Hair white as snow and pulled back tight, a stern face, big granny glasses, lips pinched together. Did she have a nice smile or bad teeth? Likely bad. The three older women in the photo, holding lips tightly together - can't be a coincidence. (Only my mother is smiling, likely joy spilling over from the baby (my sister) on her lap?) Did that spot on her forehead bother her? Did she ever put powder over it? Did her life allow any vanities? It would bother me, but so much of my life is different than hers.

I'll never know the answers, never know what her favorite color was, if she grew roses or zinnias at the edge of her garden, to bring inside for a touch of color. There's much I wish I knew about this woman who loved my mother.

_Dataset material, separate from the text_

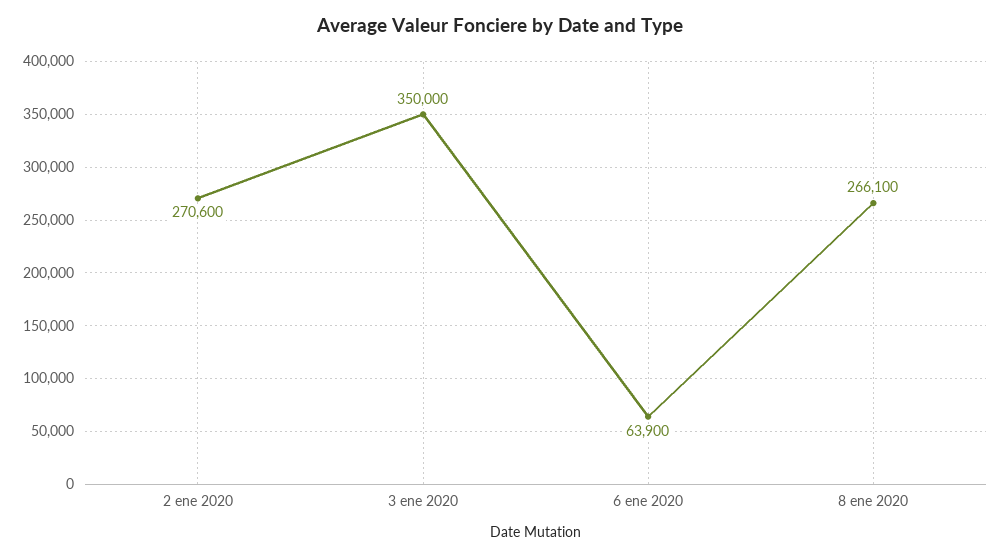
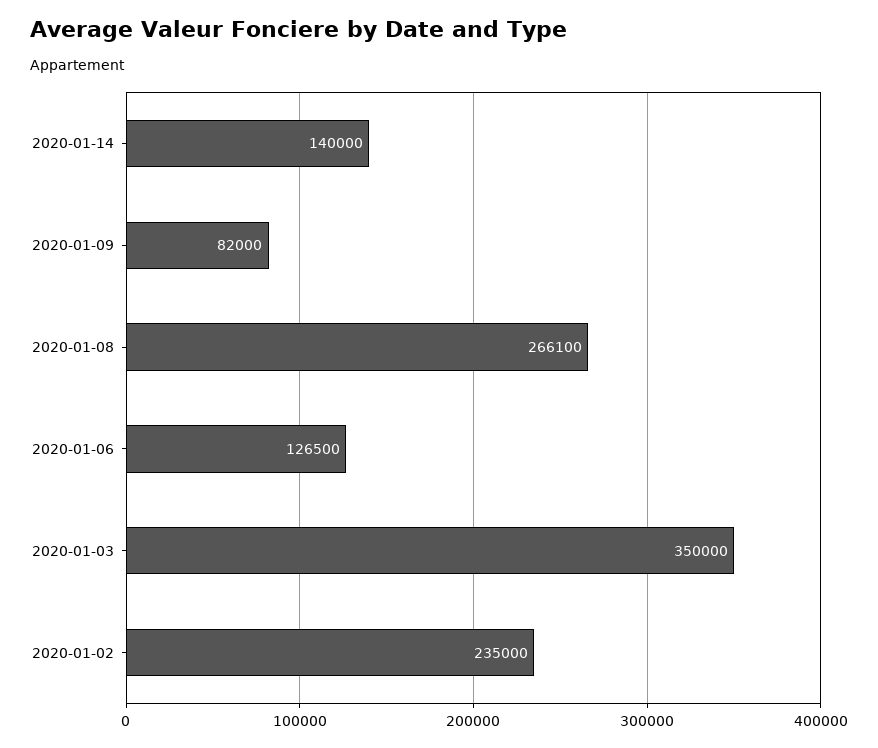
2 ene 2020: 270600 -> 235000
6 ene 2020: 63900 -> 126500
2020-01-14: none -> 140000
2020-01-09: none -> 82000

Granny took care of Mom, took her in from time to time when she needed a place to be. Fed her. Whatever passed between them, it was enough for my mother to go back, to visit her one last time, when she was in her 90's. She'd lived out in the country, in the same house for all those years, a house she felt safe in. Just a few years before she died she was watched, followed, and robbed of her monthly social security, then they tied her to her bed and left her to die. Three days later someone checked on her, and made of tough enough grit, she survived to tell my mother, during that last visit, to buy herself a 'shootin' iron'. 'You need a shootin' iron.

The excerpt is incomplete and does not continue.